Une étrange ville : on s'y fait arrêter quand on s'y tient debout. Ou s'y faire embarquer même quand on est assis. Le premier délit s'appelle attroupement, le second s'appelle sit-in. Que risque-t-on à Alger quand on y proteste couché ? Vaut mieux ne pas répondre.

Un Algérien qui s'appelle Abdelkader Kherba risque trois ans de prison pour s'être tenu debout dans cette ville. Pour le régime, cet homme est le portrait de la menace véritable : il vient de loin, il est chômeur, il est brun, il est solidaire, il est engagé fervent du « dégagez ». Il faut donc l'enfermer dans une ville qui se referme sur le Pouvoir qui s'y est enfermé lui-même. C'est une boucle mauvaise mais c'est la logique des propriétaires de la fameuse zone autonome de 1962. Pour les héritiers de l'armée des frontières, il y a un traumatisme lié à l'Algérois : celui qui le possède, possède l'Algérie ; celui qui le perd, perd le pouvoir. Donc à Alger, on peut envoyer des lettres et des fax mais pas y venir si on n'est pas invité par le pouvoir. Alger est la vitrine du « tout va bien » officiel : on peut y prendre le café mais pas la parole non autorisée. On peut y venir dormir mais pas s'y réveiller ou y réveiller le reste du peuple. On peut y venir régler ses problèmes, mais pas le problème de tout le monde, tous à la fois. L'arrestation de Kherba est donc un message fort pour tous les autres.

Son tort, mise à part l'incitation à l'attroupement ? C'est surtout l'inauguration de la solidarité des attroupements, entre attroupements. Explication : Kherba est chômeur venu soutenir des greffiers en grève.
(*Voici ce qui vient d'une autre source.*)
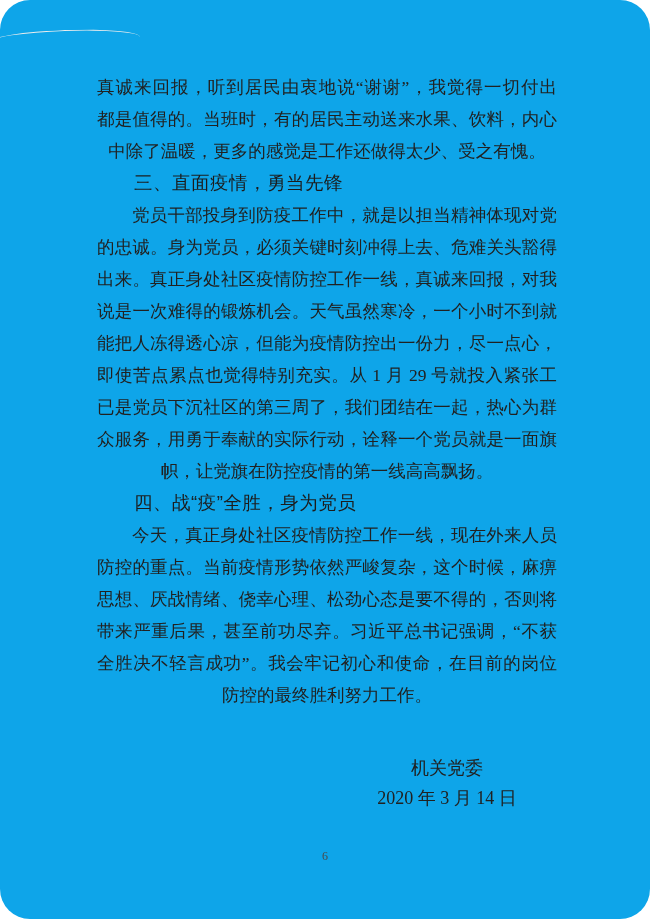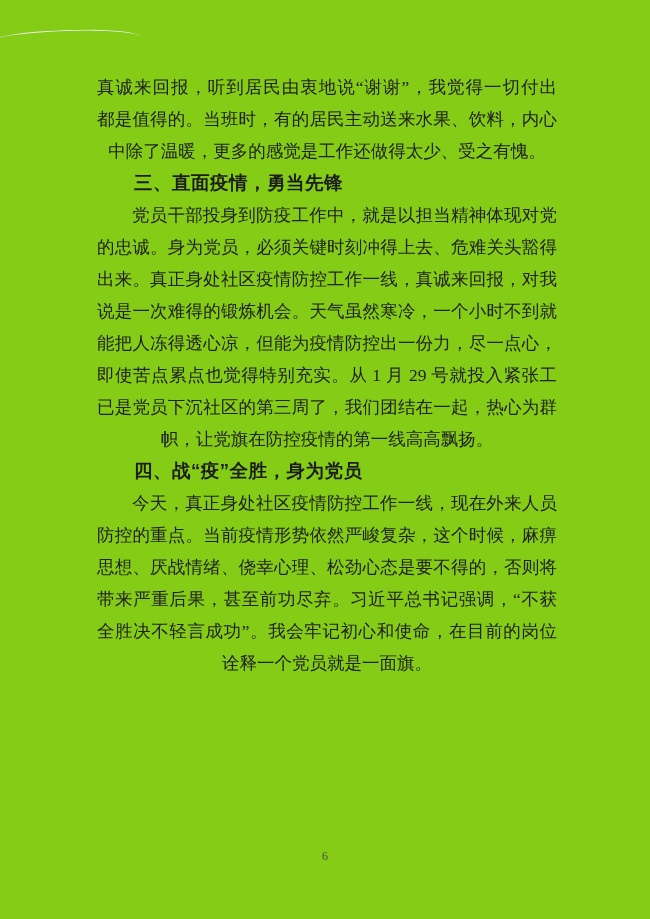"真诚来回报，听到居民由衷地说“谢谢”，我觉得一切付出" .sheet { background: #84cc16 -> #0ea5e9; border-radius: none -> 30px }
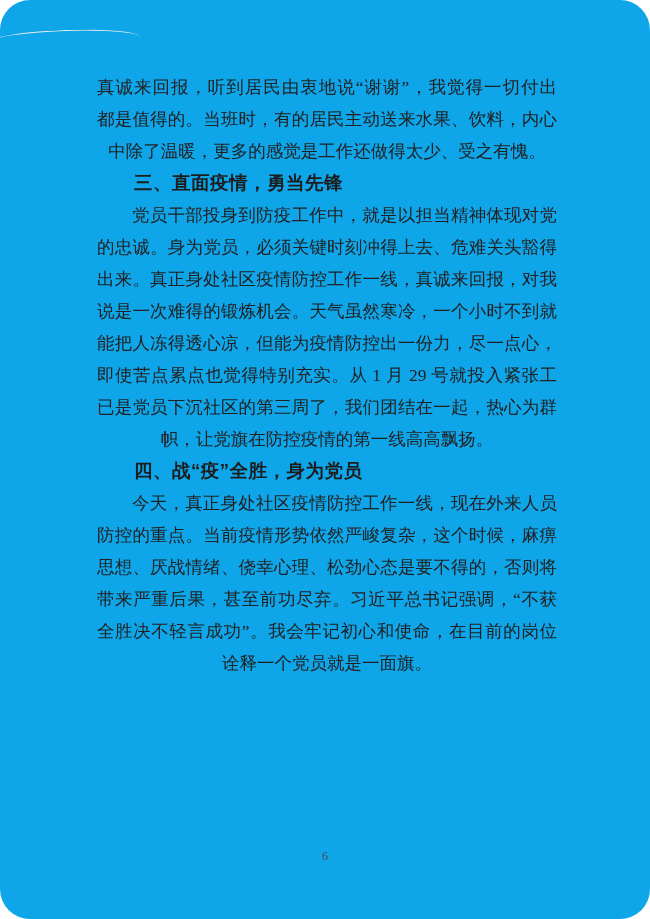"三、直面疫情，勇当先锋" .l-head { font-weight: bold -> normal }
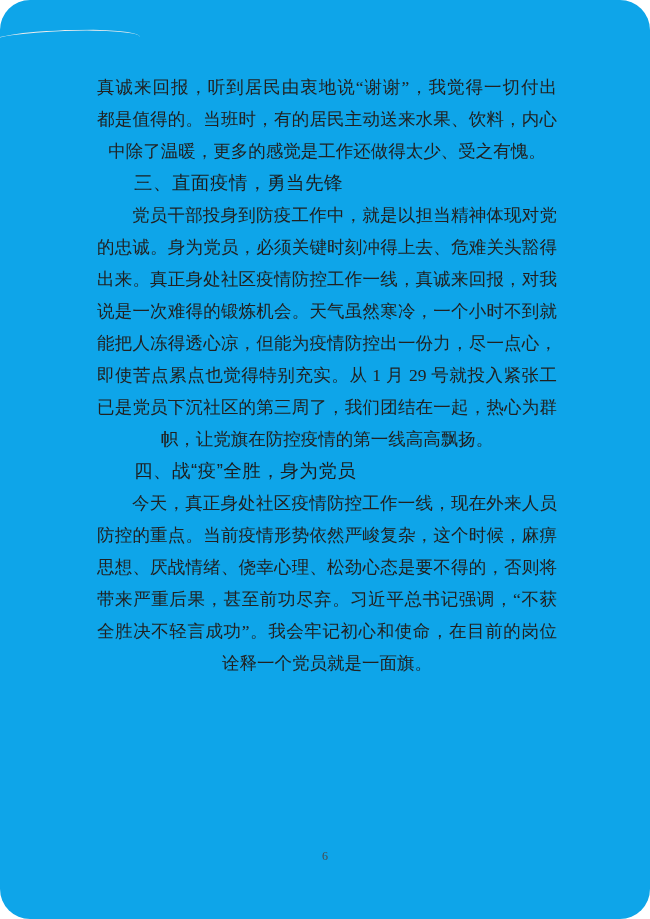"众服务，用勇于奉献的实际行动，诠释一个党员就是一面旗" div.line { html: none -> <div>众服务，用勇于奉献的实际行动，诠释一个党员就是一面旗</div> }
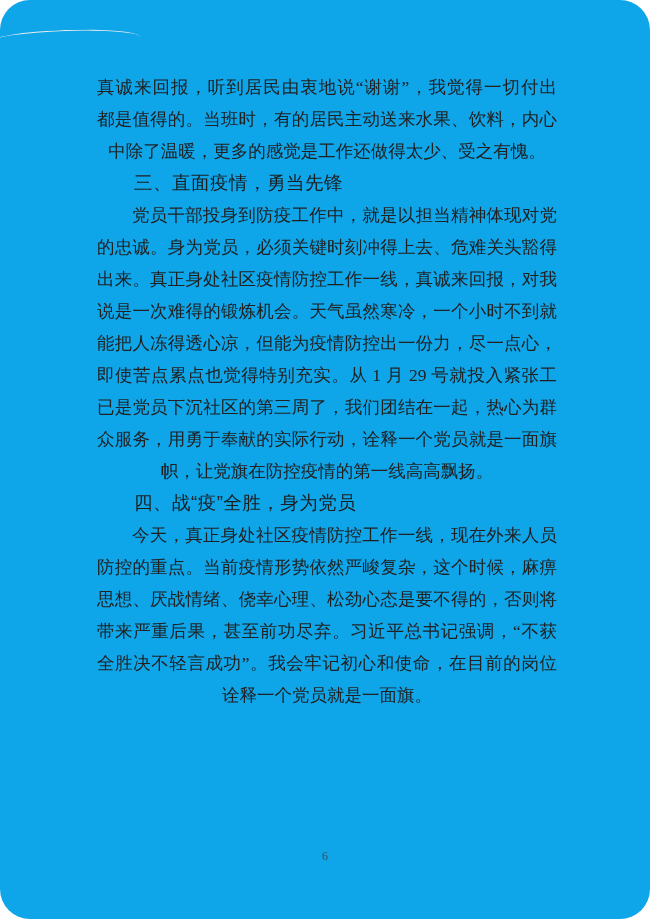"诠释一个党员就是一面旗。" div.line { text: 诠释一个党员就是一面旗 -> 防控的最终胜利努力工作 }
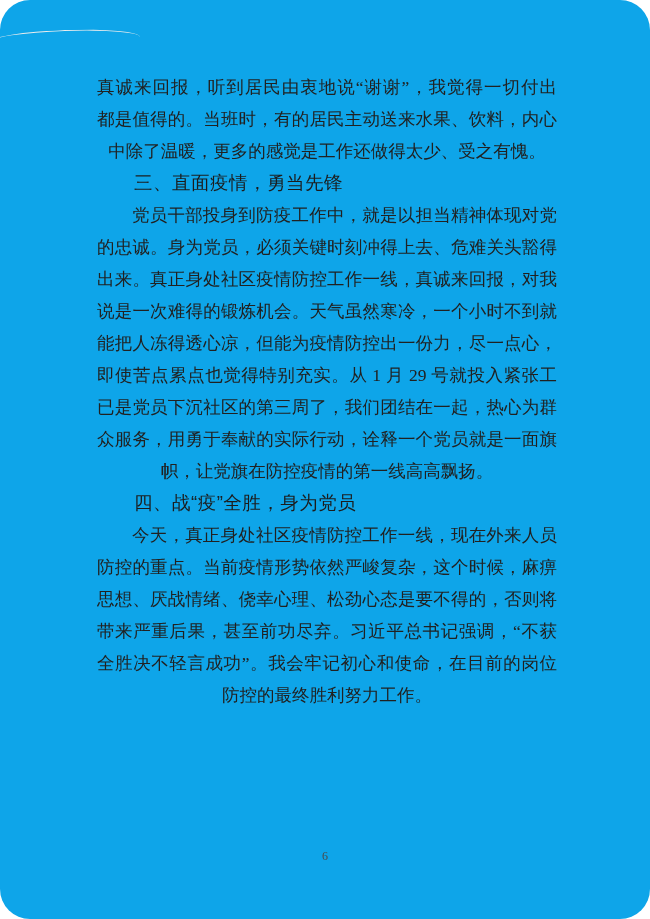"机关党委" div.signature { html: none -> <div> <div> <div>机关党委</div> <div>2020 年 3 月 14 日</div> </div> </div> }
Gros crime, car si à la limite on tolère, avec la matraque, des gens de même corporation, la solidarité entre manifestants de différents métiers est un risque majeur pour certains.

Cela veut dire que le peuple est peut-être en train de se réformer après sa dissolution en 1962. Il fallait donner un exemple : trois ans de prison contre le premier qui se lève ou se relève ou veut relever les autres. Alger est donc interdite aux Algériens qui ne peuvent pas y marcher ou manifester. Le but de la capitale n'est pas d'unir les Algériens mais de les diviser en régions, puis en wilayas, puis en tribus, puis en familles et, enfin, en une personne à la fois. Et c'est cette personne qu'on arrête si elle vient à Alger parce que si on laisse faire, la personne peut devenir une famille, puis une tribu, puis une wilaya puis un peuple. D'ailleurs, c'est le fond du problème: l'antique armée des frontières voit le peuple comme un peuple des frontières, qui peut marcher sur Alger, comme elle l'a fait il y a cinquante ans. Et c'est peut-être là la preuve de la bonne foi des prochaines élections : on ne bourre plus les urnes, mais les prisons. Pour le régime, les résultats sont plus garantis. Slogan ? Libérer Alger ou libérer Kherba ? Les deux. Les trois, en comptant la rue.